Assigned task: Look through the data below and extract, unchanged, the lines from the one that contains "[294,517,605,538] decision tree" to the one that contains "[787,177,889,192] accruacies. ->", both included.

The data:
====================

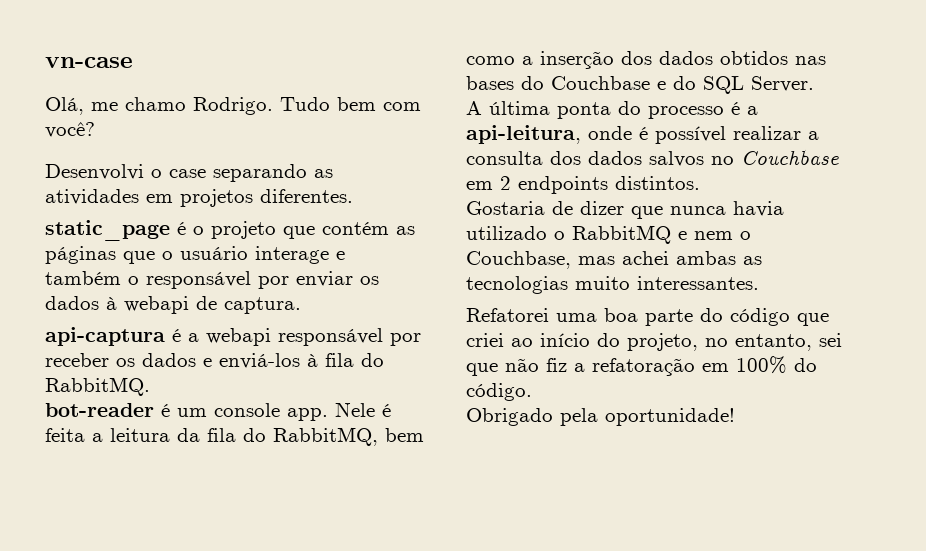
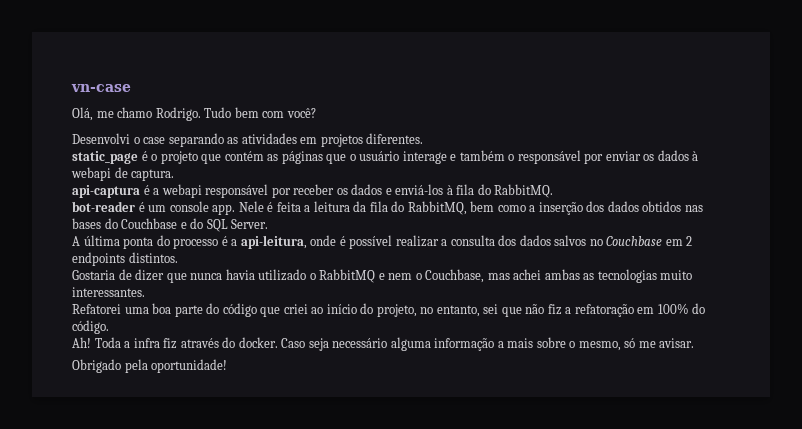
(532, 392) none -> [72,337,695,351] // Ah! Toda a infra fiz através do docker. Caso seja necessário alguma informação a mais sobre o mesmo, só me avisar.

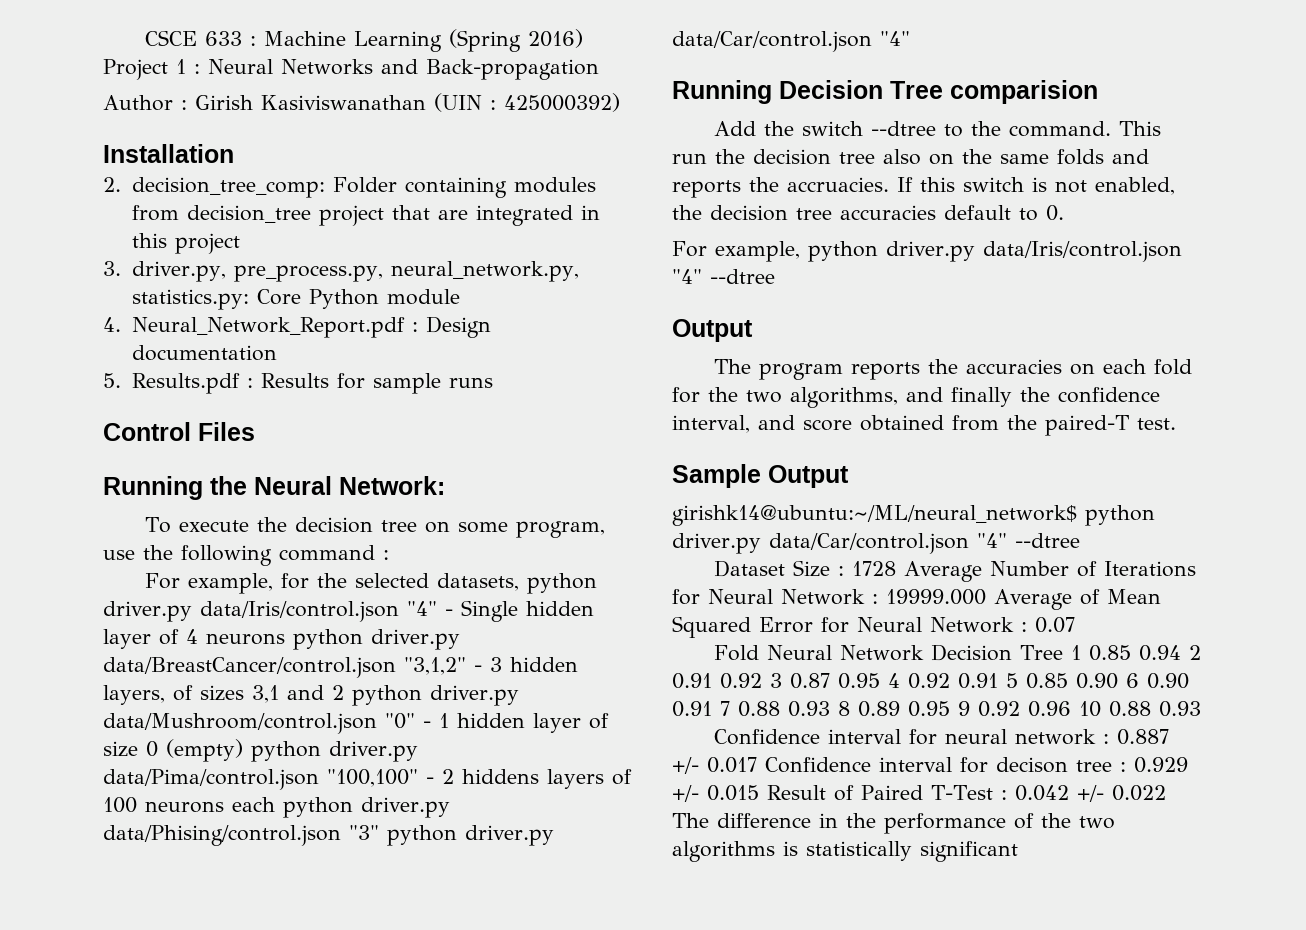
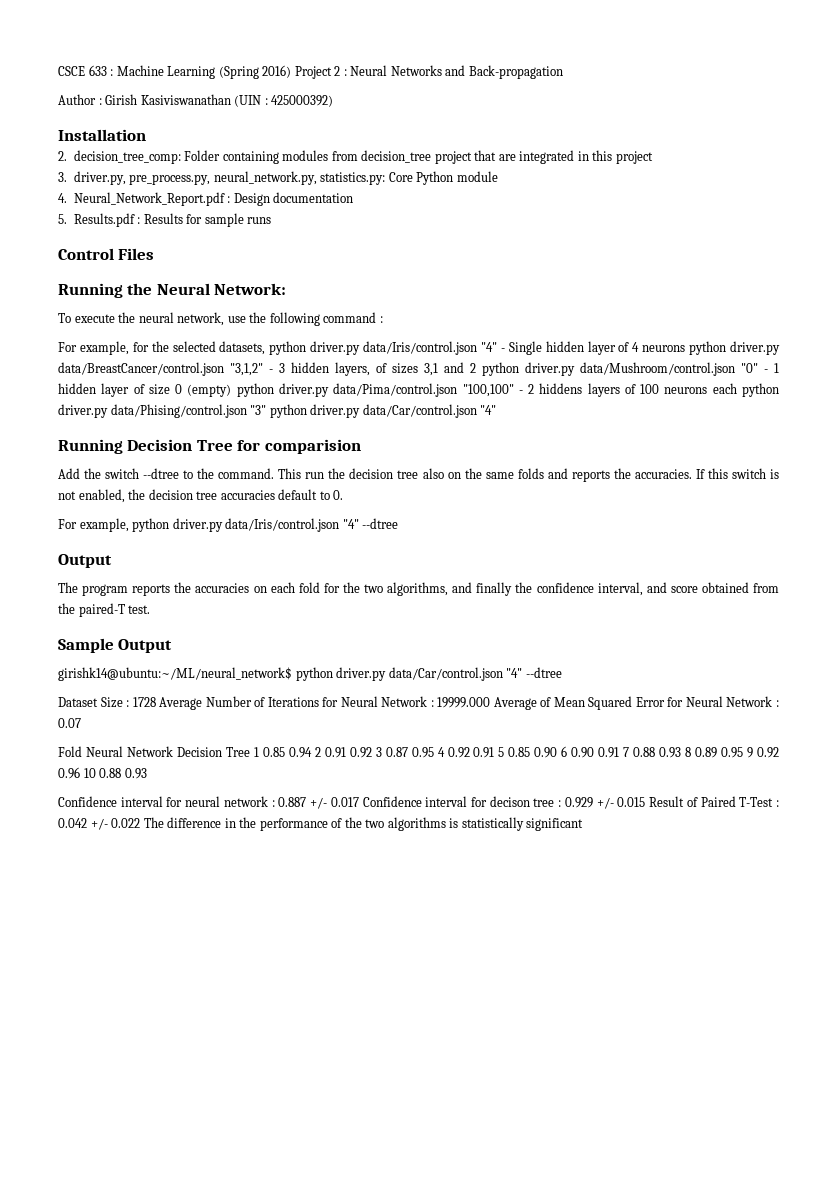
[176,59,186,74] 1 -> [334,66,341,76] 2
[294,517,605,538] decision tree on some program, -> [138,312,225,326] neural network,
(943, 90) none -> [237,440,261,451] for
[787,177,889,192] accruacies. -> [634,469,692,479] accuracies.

====================

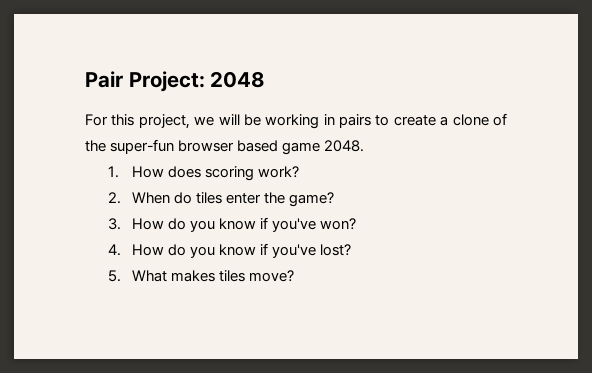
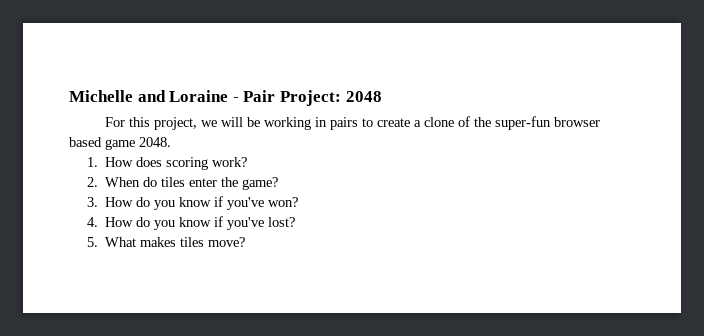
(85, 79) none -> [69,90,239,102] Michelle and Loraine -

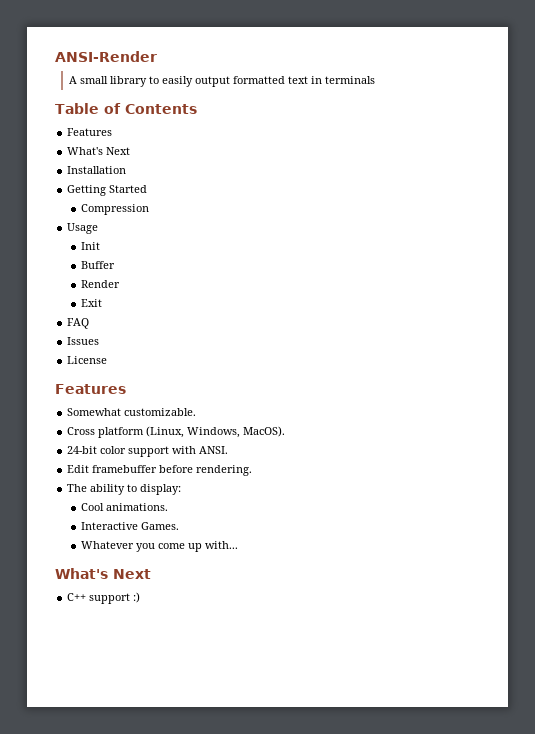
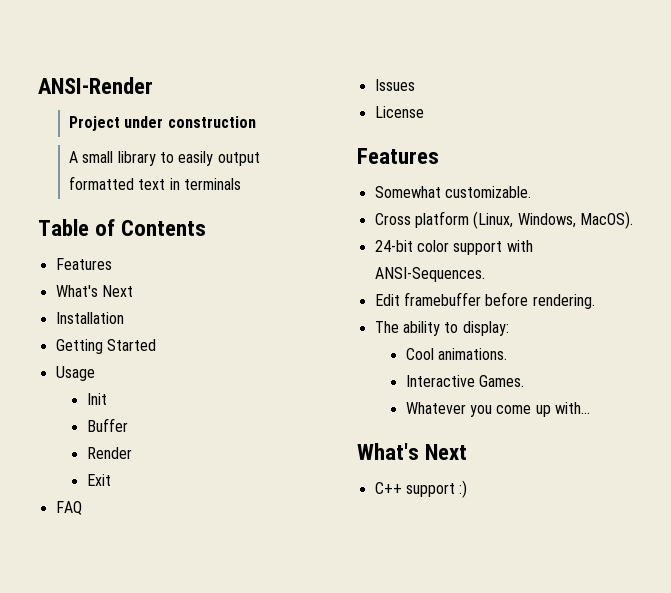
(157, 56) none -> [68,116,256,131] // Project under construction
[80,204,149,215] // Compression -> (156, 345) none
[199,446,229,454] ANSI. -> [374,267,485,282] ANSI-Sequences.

====================

Response:
[294,517,605,538] decision tree on some program, -> [138,312,225,326] neural network,
(943, 90) none -> [237,440,261,451] for
[787,177,889,192] accruacies. -> [634,469,692,479] accuracies.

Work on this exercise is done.